- **Record excerpts**
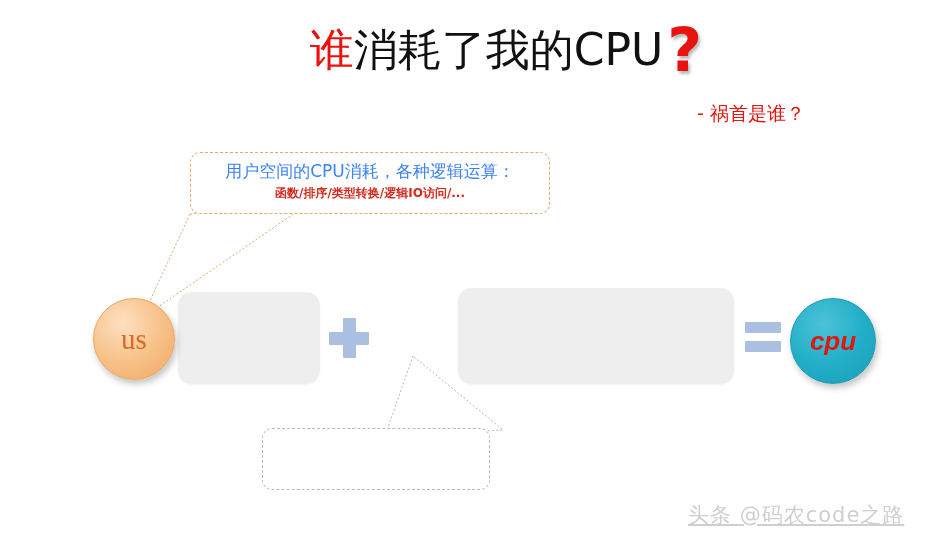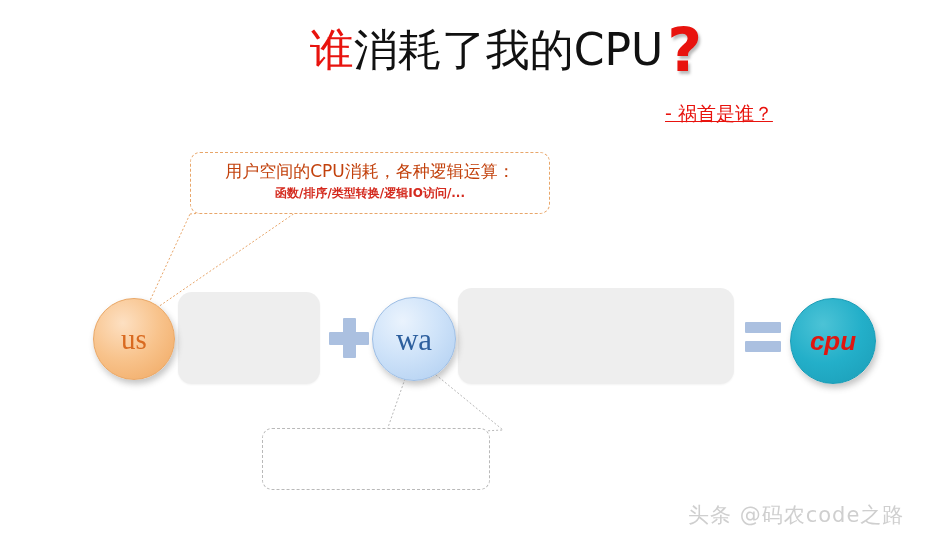--- a/index.html
+++ b/index.html
@@ -45,14 +45,13 @@
 
   .subtitle {
     position: absolute;
-    left: 665px;
+    left: 697px;
     top: 100px;
     font-size: 19px;
     line-height: 26px;
     color: #e8130e;
     white-space: nowrap;
     font-family: "DejaVu Sans", "Liberation Sans", sans-serif;
-    text-decoration: underline;
   }
 
   

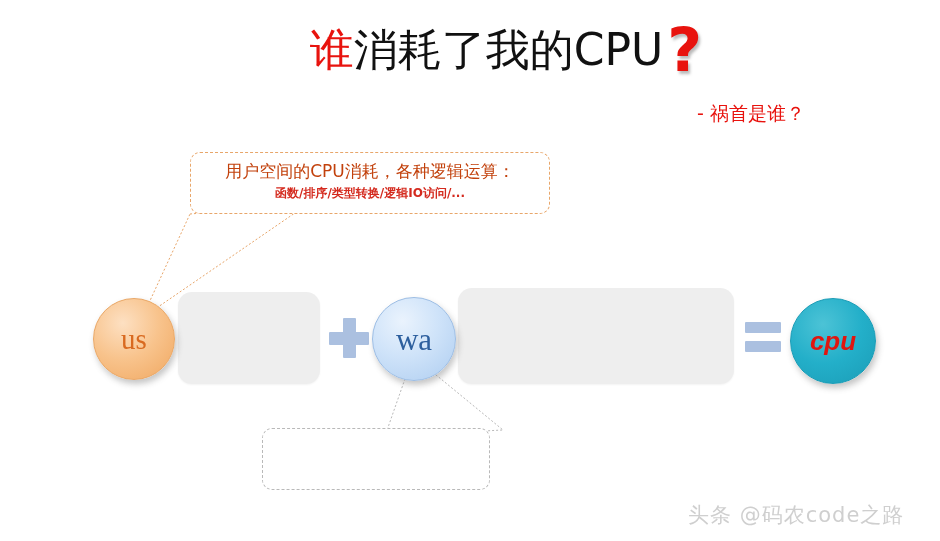--- a/index.html
+++ b/index.html
@@ -73,7 +73,7 @@
   .callout-top .line1 {
     font-size: 17px;
     line-height: 23px;
-    color: #c2410c;
+    color: #3b82f6;
     white-space: nowrap;
     font-family: "DejaVu Sans", "Liberation Sans", sans-serif;
   }

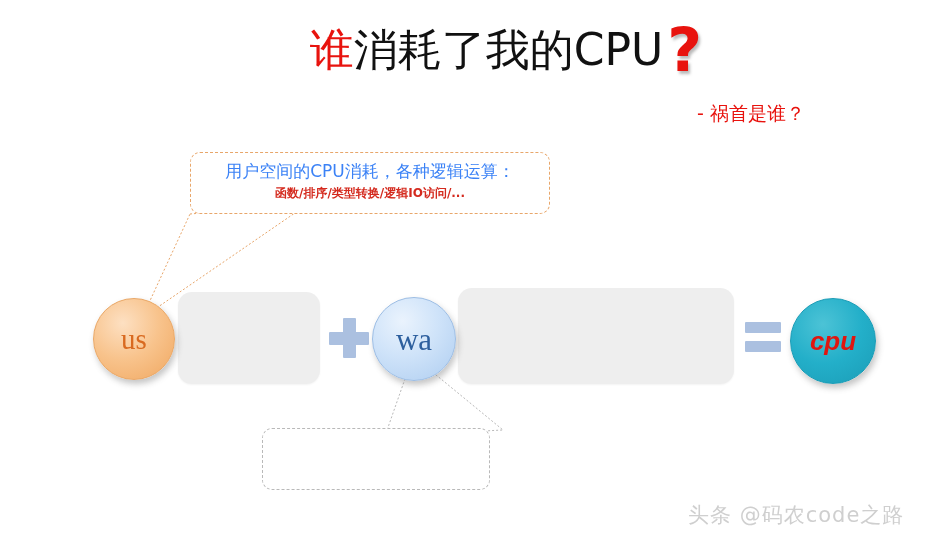--- a/index.html
+++ b/index.html
@@ -230,9 +230,6 @@
   <div class="bubble bubble-us">
     <span>us</span>
   </div>
-  <div class="bubble bubble-wa">
-    <span>wa</span>
-  </div>
   <div class="bubble bubble-cpu">
     <span>cpu</span>
   </div>

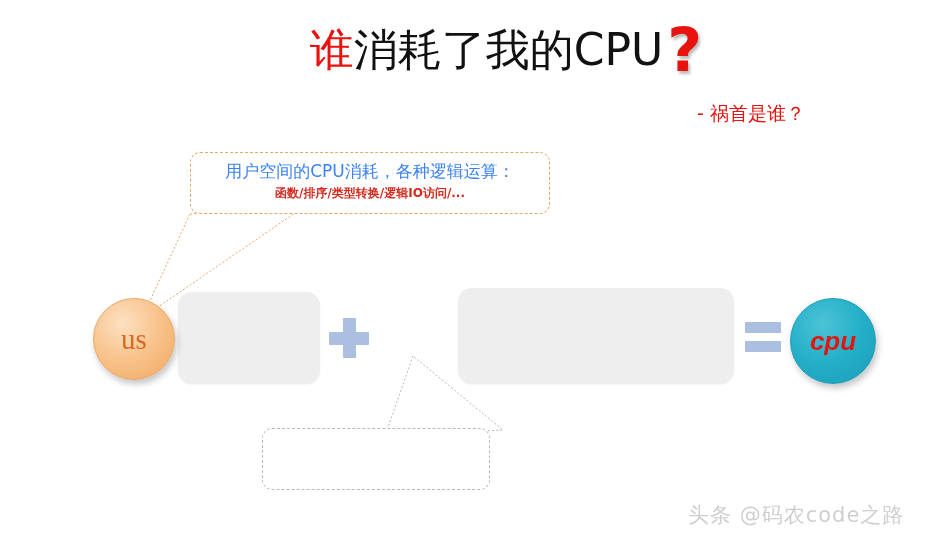--- a/index.html
+++ b/index.html
@@ -189,6 +189,7 @@
     white-space: nowrap;
     letter-spacing: 1px;
     font-family: "DejaVu Sans", "Liberation Sans", sans-serif;
+    text-decoration: underline;
   }
 </style>
 </head>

- **What the exercise asks**
Lines from the one containing "letter-spacing: 1px;" to the last line above, both included: copy these exactly and write nothing else.

- **Exercise result**
     letter-spacing: 1px;
     font-family: "DejaVu Sans", "Liberation Sans", sans-serif;
+    text-decoration: underline;
   }
 </style>
 </head>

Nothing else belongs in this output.